The degree of sparseness of a solution is controlled via parameter $\delta$ . In a sparse formulation of the regression problem, each response $y_{i}$ is generated using only a few observations from the training set. In particular, if the solution $\boldsymbol{\alpha}$ is very sparse, a large number of observations would have no contribution to the final solution, the immediate implication of which is a reduction in the computational complexity of the algorithm in the test phase. A further and more important consequence of forming a sparse model, as also suggested by other studies [45], is that of classification performance where a more compact model could improve performance compared with its non-sparse counterpart, especially in presence of corrupted data.

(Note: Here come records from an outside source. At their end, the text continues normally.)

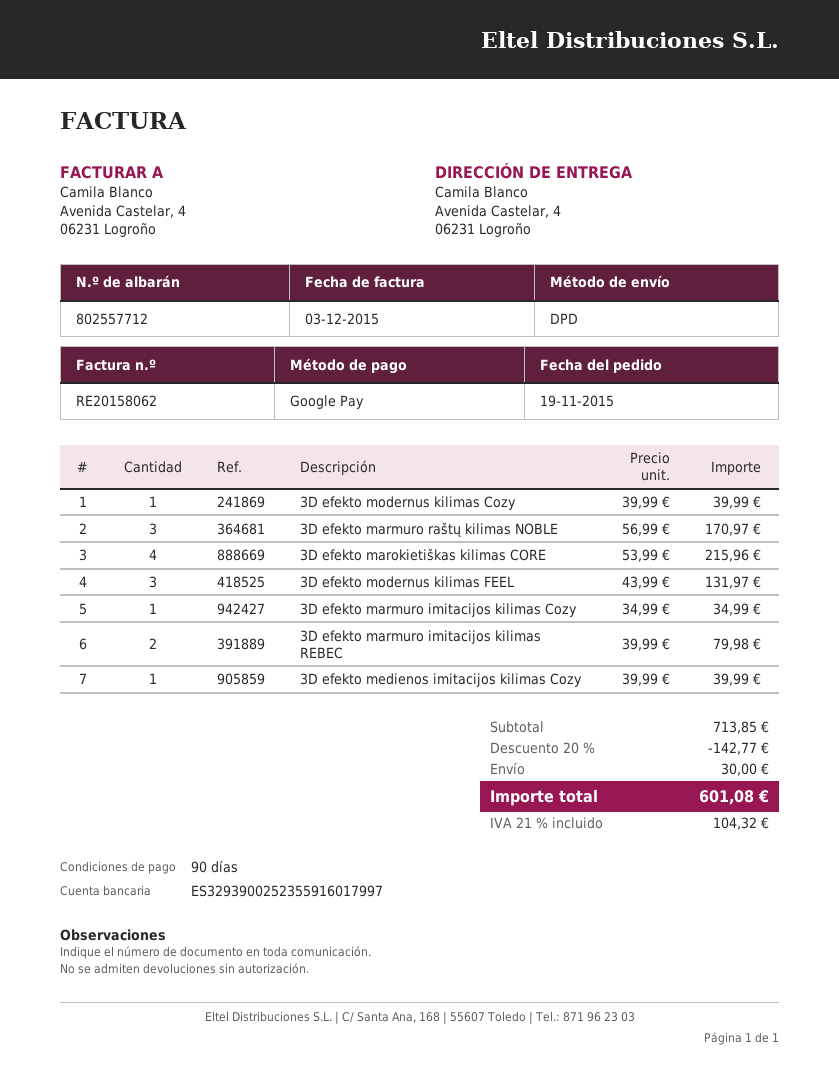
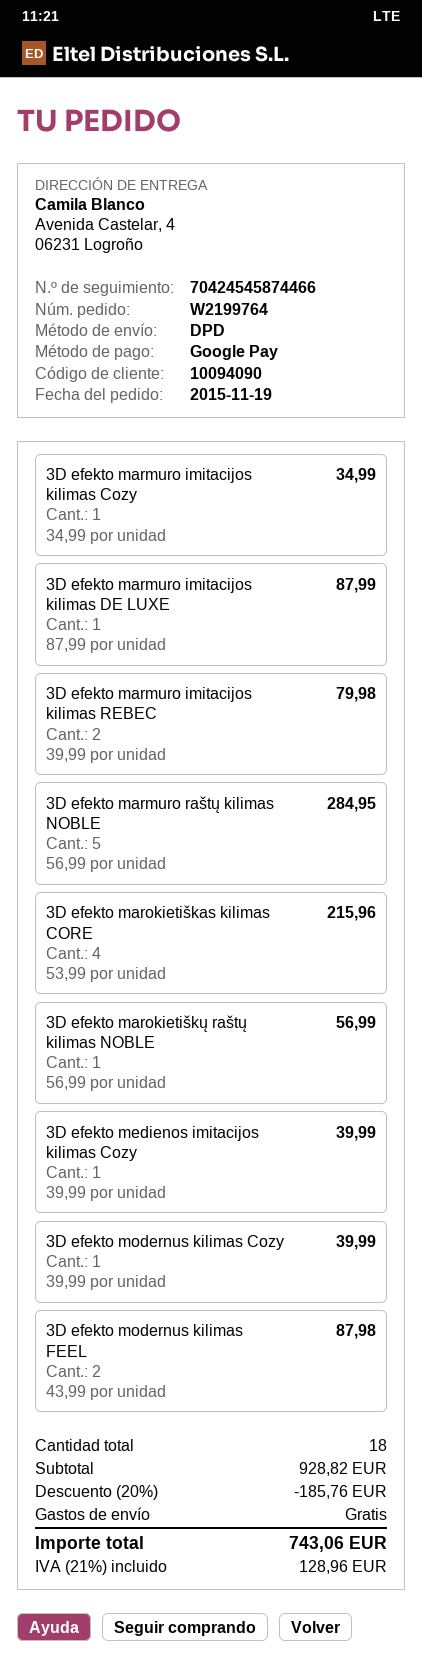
3D efekto marmuro raštų kilimas NOBLE: 3 x 56.99 = 170.97 -> 5 x 56.99 = 284.95
3D efekto modernus kilimas FEEL: 3 x 43.99 = 131.97 -> 2 x 43.99 = 87.98
3D efekto marmuro imitacijos kilimas DE LUXE: none -> 1 x 87.99 = 87.99
3D efekto marokietiškų raštų kilimas NOBLE: none -> 1 x 56.99 = 56.99
subtotal: 713.85 -> 928.82
discount: 20% = 142.77 -> 20% = 185.76
shipping: 30.00 -> 0.00
tax: 21% = 104.32 -> 21% = 128.96
total: 601.08 -> 743.06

Efficient solving of a lasso problem is a subject of ongoing and fast developing research. While efficiently solving the lasso problem is desirable, yet, as this stage of the method is presumed to be performed offline, it has no impact on the efficiency of the proposed approach in the test phase. The complexity of the method in the test phase is controlled by the degree of sparsity of the solution, i.e. $\boldsymbol{\alpha}$ and not by a procedure to derive such a solution. In this work, the Least Angel Regression (LARS) algorithm [46] is used to find the optimal solution corresponding to $\boldsymbol{\alpha}=\operatorname*{arg\,min}_{\boldsymbol{\alpha}}\|\mathbf{K}\boldsymbol{\alpha}-\mathbf{y}\|^{2}+\delta\sum_{i=1}^{n}|\alpha_{i}|$ . Using the LARS algorithm, solutions with all possible cardinalities on $\boldsymbol{\alpha}$ can be computed. For the lasso formulation, the proposed approach is given in Algorithm 3.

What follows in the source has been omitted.